Why it is behaving differently on the command line? What should I do to fix this?

I was experimenting with this a bit more and found some more confusing things. Can somebody please enlight me?

Here is a test function:


    def password_hash(self,password):
        public = bytearray([random.randint(0,255) for _ in range(5)])
        private = bytearray([random.randint(0,255)])
        pwd = bytearray(password.encode())
        digest = hashlib.sha1(public+pwd+private).digest()
        print("digest",digest,type(digest))
        print("de",digest.encode())
        # and some more stuff here...

This function was called inside a script, and gave me this:

('digest', '\xa0\x98\x8b\xff\x04\xf9V;\xbd\x1eIHzh\x10-\xc5!\x14\x1b', <type 'str'>)
Traceback (most recent call last):
File "/home/gandalf/Python/Lib/shopzeus/scripts/yaaf_pwmgr.py", line 478, in <module>
    pwmgr.run(parser,args)
File "/home/gandalf/Python/Lib/shopzeus/scripts/yaaf_pwmgr.py", line 241, in run
    self.authdb.user_create(name,password,propvalues)
File "/home/gandalf/Python/Lib/shopzeus/yaaf/db/authdb.py", line 205, in user_create
    "password":(password and Binary(self.password_hash(password))) or None,
File "/home/gandalf/Python/Lib/shopzeus/yaaf/db/authdb.py", line 134, in password_hash
    print("de",digest.encode())
UnicodeDecodeError: 'ascii' codec can't decode byte 0xa0 in position 0: ordinal not in range(128)

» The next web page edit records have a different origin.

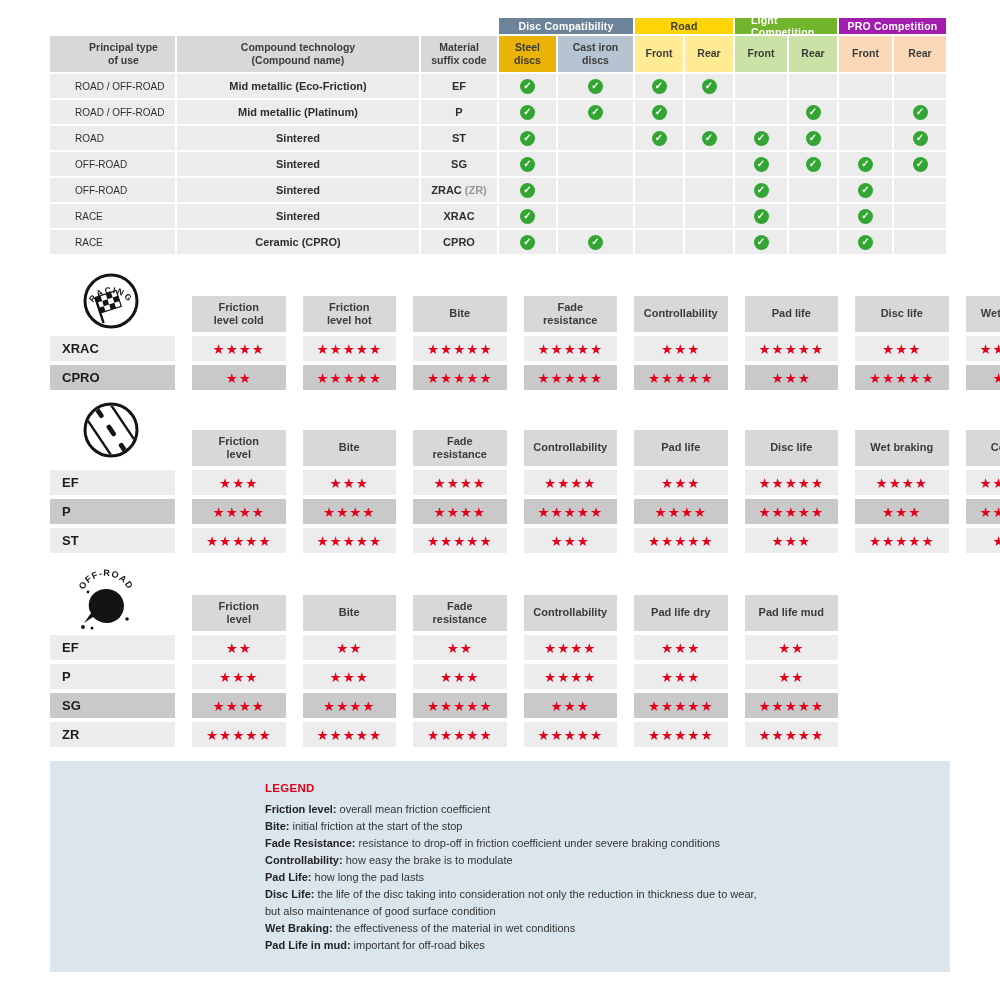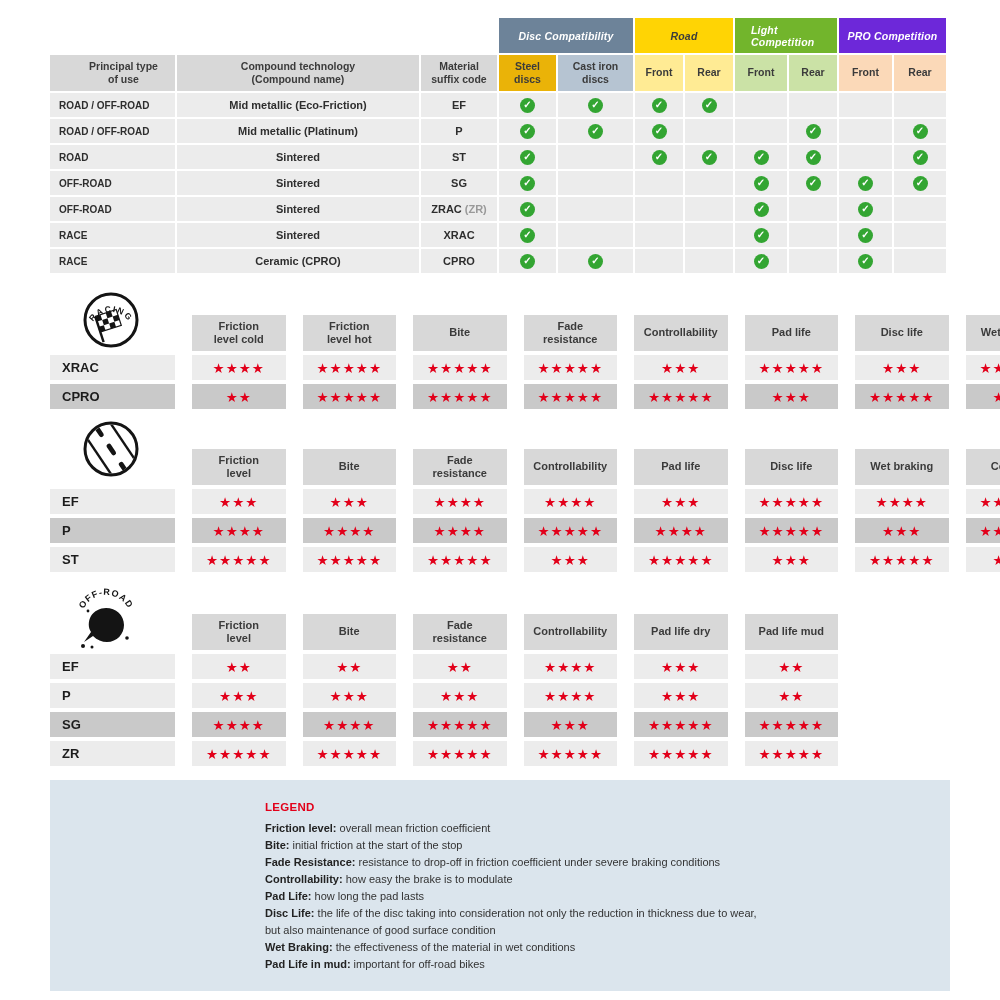"Disc Compatibility" .group-head { font-style: italic -> none; height: 35px -> 16px }
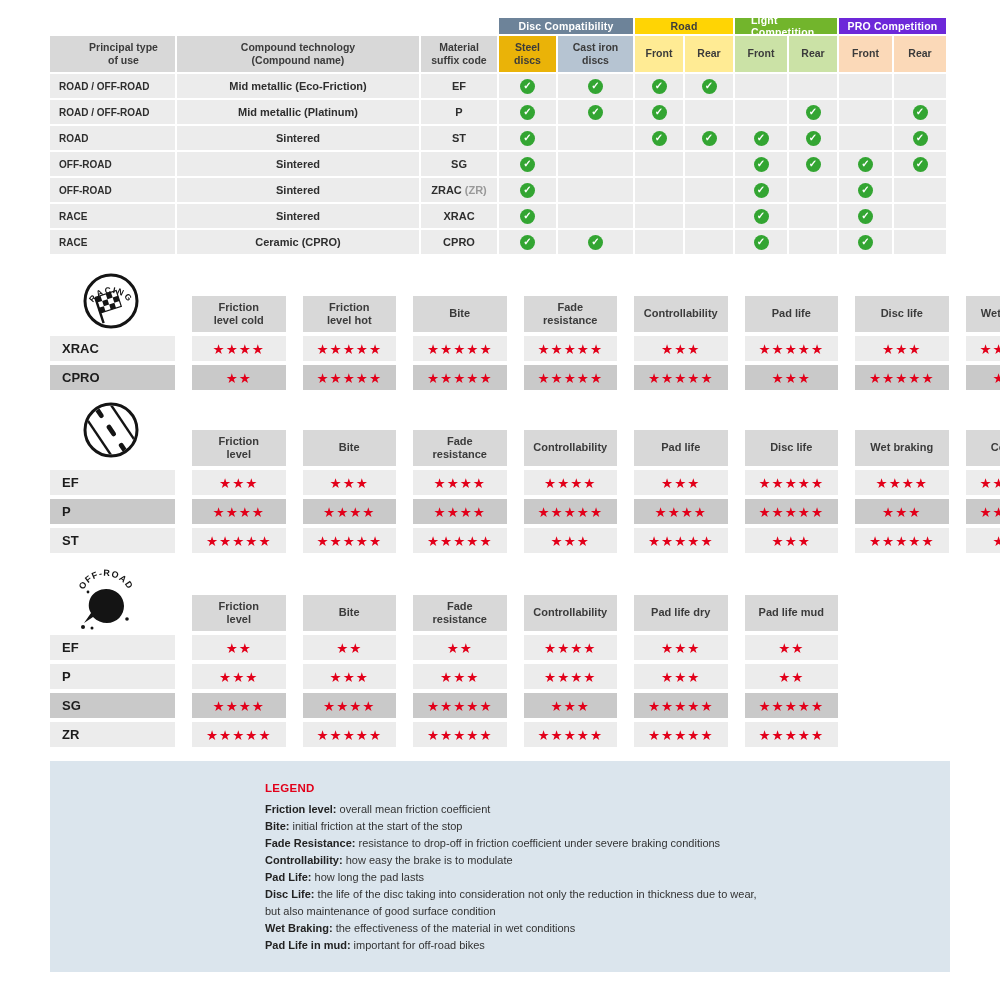"PRO Competition" div.group-head { background: #6d28d9 -> #a21caf }
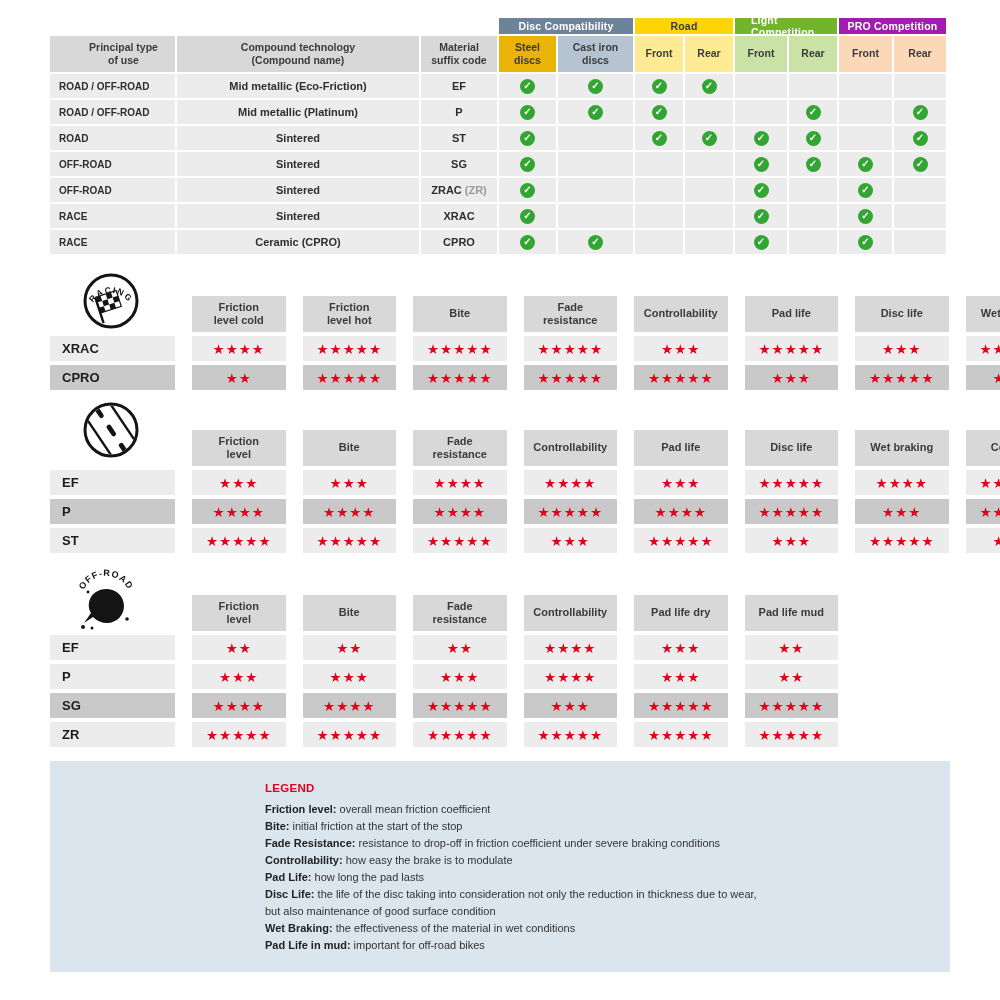"ROAD / OFF-ROAD" .cell.use { font-weight: bold -> normal; padding-left: 9px -> 25px }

Then I have tried the very same thing from the interactive shell:

gandalf@gandalf-HP-G62-Notebook-PC:~/Python/Projects/appserver$ python3
Python 3.3.1 (default, Sep 25 2013, 19:29:01)
[GCC 4.7.3] on linux
Type "help", "copyright", "credits" or "license" for more information.
>>> digest = '\xa0\x98\x8b\xff\x04\xf9V;\xbd\x1eIHzh\x10-\xc5!\x14\x1b'
>>> digest.encode()
b'\xc2\xa0\xc2\x98\xc2\x8b\xc3\xbf\x04\xc3\xb9V;\xc2\xbd\x1eIHzh\x10-\xc3\x85!\x14\x1b'
>>>


WHAT??? Seems like the default value of the encoding parameter of the str.encode method is different if I start it interactively. But this contradicts its documentation:

>>> print(digest.encode.__doc__)
S.encode(encoding='utf-8', errors='strict') -> bytes

Encode S using the codec registered for encoding. Default encoding
is 'utf-8'. errors may be given to set a different error
handling scheme. Default is 'strict' meaning that encoding errors raise
a UnicodeEncodeError. Other possible values are 'ignore', 'replace' and
'xmlcharrefreplace' as well as any other name registered with
codecs.register_error that can handle UnicodeEncodeErrors.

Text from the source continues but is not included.